- Edit difference data:
......
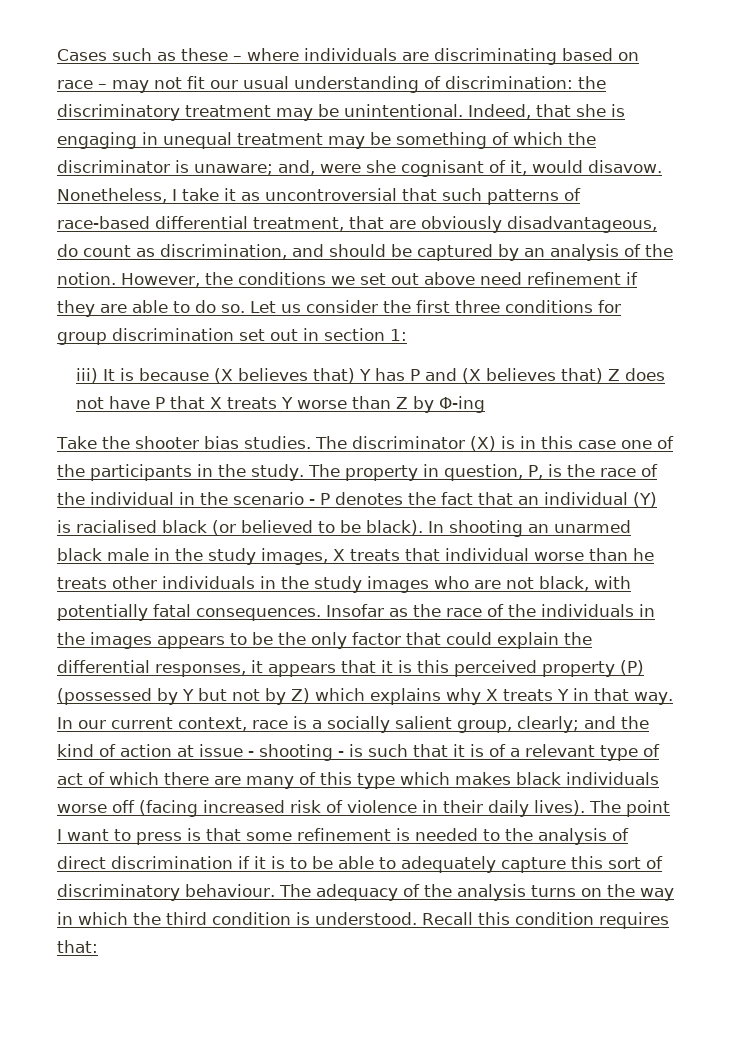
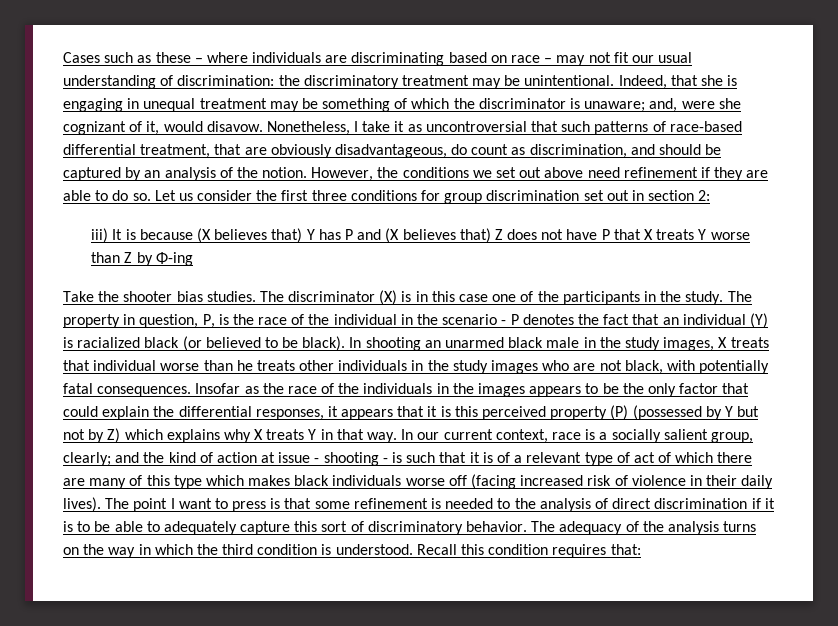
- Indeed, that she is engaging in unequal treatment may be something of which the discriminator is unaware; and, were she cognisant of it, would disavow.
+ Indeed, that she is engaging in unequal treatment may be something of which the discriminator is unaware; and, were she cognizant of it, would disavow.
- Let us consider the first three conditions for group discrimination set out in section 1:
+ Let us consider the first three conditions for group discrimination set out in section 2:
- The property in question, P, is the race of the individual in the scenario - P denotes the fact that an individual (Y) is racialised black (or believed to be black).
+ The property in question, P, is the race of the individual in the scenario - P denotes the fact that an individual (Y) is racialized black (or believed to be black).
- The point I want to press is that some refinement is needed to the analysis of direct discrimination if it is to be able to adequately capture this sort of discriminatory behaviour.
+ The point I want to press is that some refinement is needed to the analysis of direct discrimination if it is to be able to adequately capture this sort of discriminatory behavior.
......
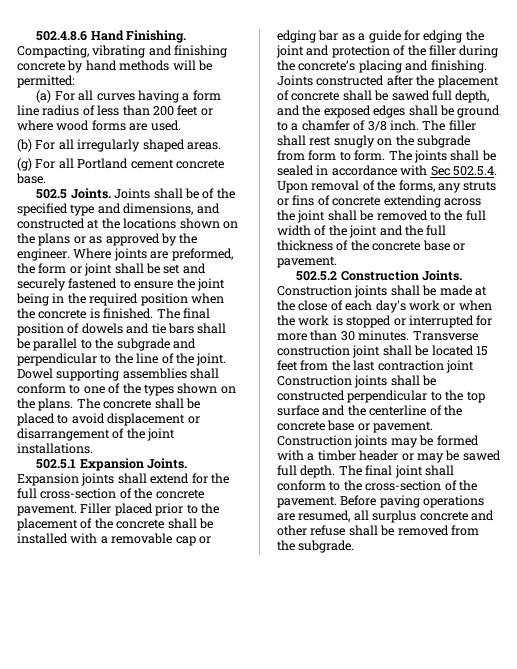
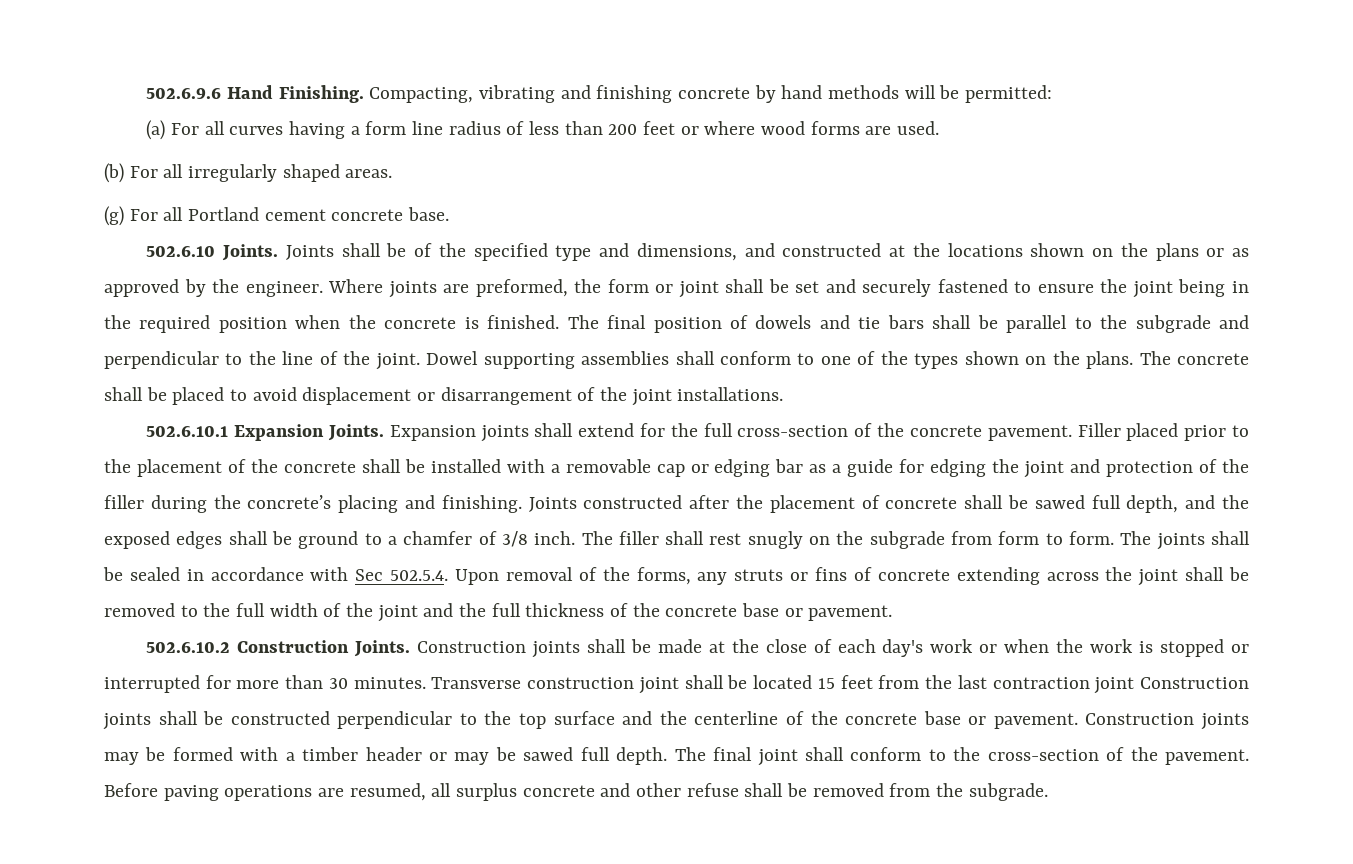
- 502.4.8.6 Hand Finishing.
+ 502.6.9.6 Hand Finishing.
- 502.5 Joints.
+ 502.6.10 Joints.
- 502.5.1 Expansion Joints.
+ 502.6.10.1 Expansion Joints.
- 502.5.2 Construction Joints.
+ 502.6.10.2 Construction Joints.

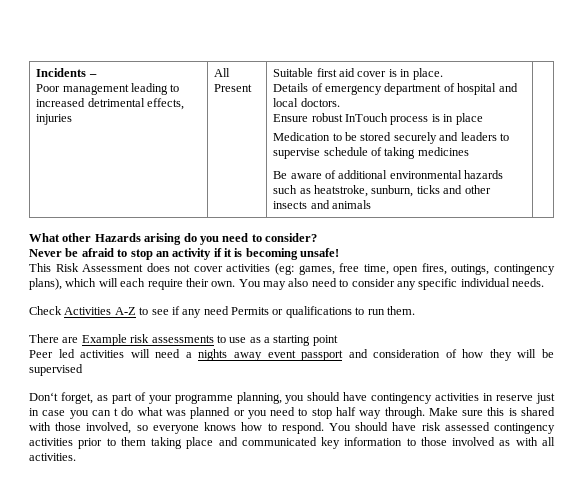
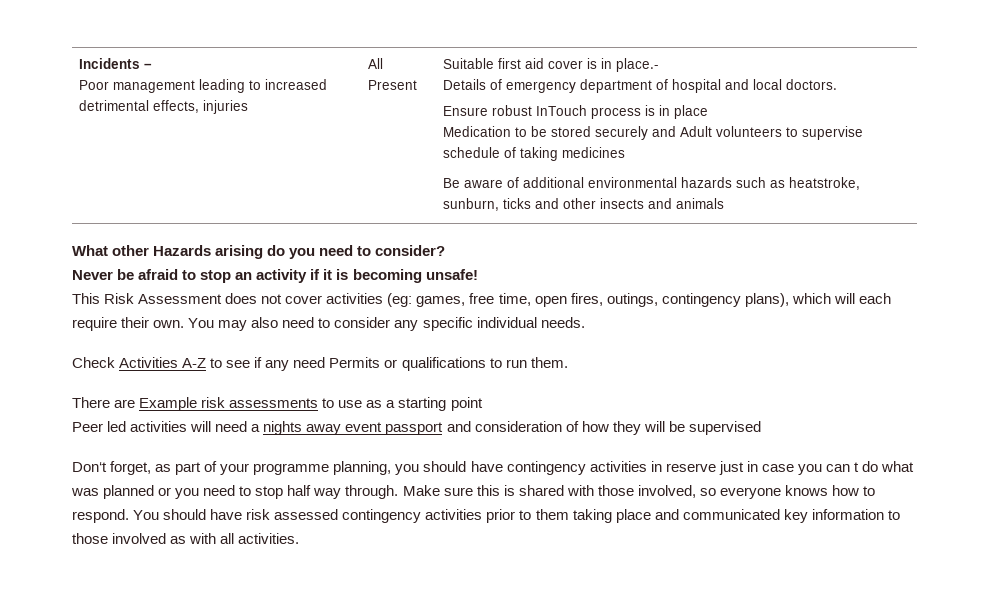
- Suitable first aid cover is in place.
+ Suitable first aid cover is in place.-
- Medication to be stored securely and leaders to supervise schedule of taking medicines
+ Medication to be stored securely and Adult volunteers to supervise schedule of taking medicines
......
- TASK BRIEF: Repeat the entries above verbatim, but only from the line that has "- Suitable first aid cover is in place." down to the line that has "volunteers to supervise schedule of taking medicines", inclusive.

- PROBLEM SOLUTION:
- Suitable first aid cover is in place.
+ Suitable first aid cover is in place.-
- Medication to be stored securely and leaders to supervise schedule of taking medicines
+ Medication to be stored securely and Adult volunteers to supervise schedule of taking medicines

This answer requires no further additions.